**Task brief**
Go through the data below and copy each line that includes "class".

** Opening Data shown block **

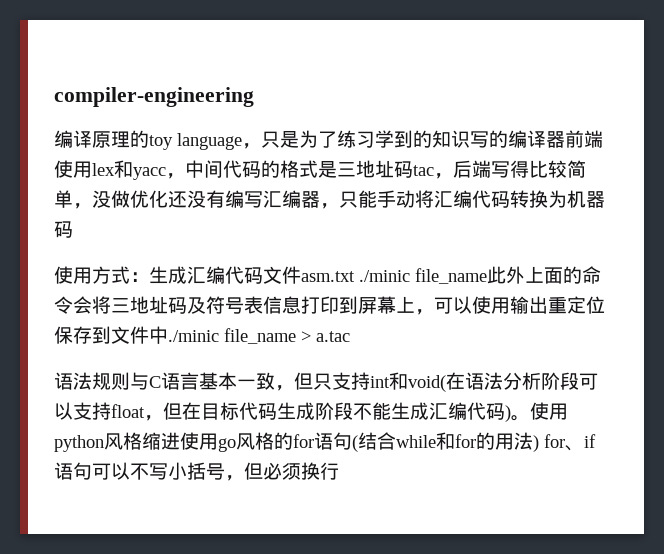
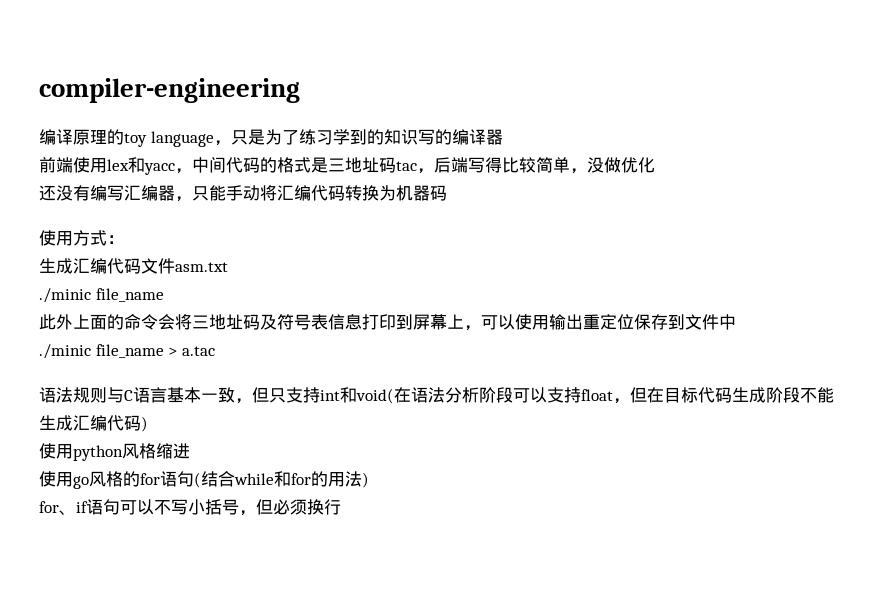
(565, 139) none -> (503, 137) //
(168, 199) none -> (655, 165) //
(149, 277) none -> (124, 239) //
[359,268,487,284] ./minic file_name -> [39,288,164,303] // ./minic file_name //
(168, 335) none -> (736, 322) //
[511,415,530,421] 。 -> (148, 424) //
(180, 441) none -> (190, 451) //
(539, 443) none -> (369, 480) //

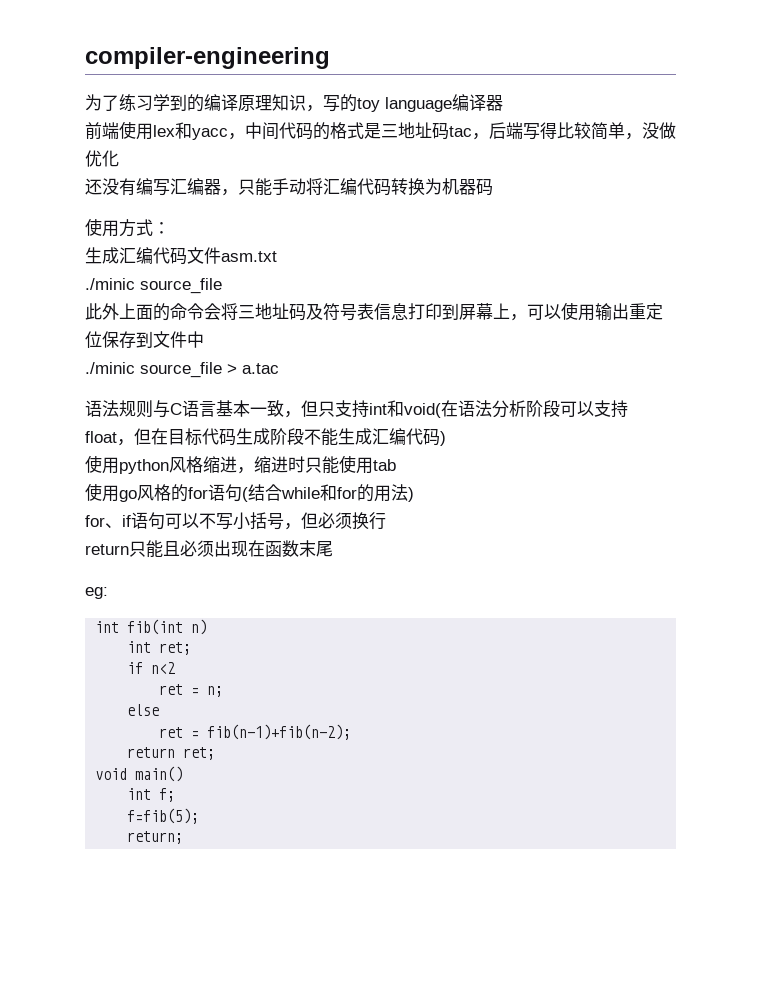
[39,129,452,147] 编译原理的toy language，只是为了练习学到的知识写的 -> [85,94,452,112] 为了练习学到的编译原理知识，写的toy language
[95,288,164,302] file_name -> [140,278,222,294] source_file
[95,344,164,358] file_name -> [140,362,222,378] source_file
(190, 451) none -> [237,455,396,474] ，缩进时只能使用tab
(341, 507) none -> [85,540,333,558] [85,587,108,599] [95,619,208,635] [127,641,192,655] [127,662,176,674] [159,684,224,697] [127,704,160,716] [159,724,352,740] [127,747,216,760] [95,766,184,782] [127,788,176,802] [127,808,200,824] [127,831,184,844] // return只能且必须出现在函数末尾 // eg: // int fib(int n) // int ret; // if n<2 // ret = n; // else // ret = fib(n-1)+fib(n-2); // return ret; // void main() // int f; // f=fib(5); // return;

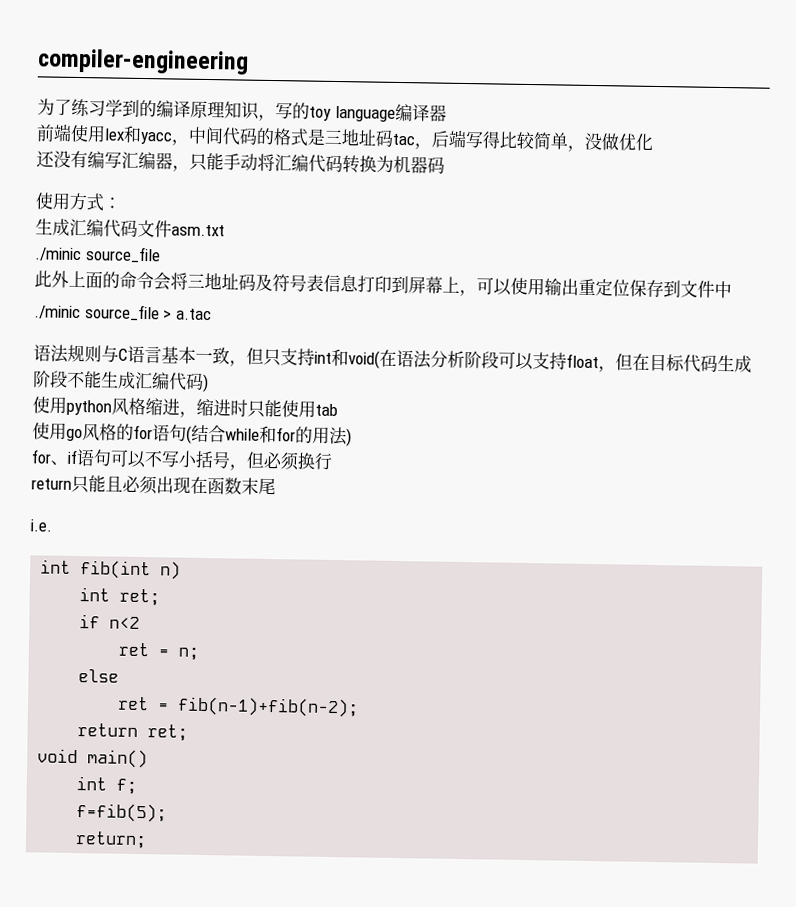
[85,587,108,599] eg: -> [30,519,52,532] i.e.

** Closing Data shown block **
** Opening Data shown block **

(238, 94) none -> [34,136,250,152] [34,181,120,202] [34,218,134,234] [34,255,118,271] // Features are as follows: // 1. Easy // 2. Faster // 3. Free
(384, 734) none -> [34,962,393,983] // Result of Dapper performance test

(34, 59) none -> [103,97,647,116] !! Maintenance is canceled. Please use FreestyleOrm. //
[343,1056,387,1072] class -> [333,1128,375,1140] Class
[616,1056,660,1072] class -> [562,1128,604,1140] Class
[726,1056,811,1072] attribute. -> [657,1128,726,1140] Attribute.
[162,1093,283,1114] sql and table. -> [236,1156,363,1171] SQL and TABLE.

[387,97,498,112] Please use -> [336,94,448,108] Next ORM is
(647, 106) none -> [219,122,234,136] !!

** Closing Data shown block **

**Expected answer**
[343,1056,387,1072] class -> [333,1128,375,1140] Class
[616,1056,660,1072] class -> [562,1128,604,1140] Class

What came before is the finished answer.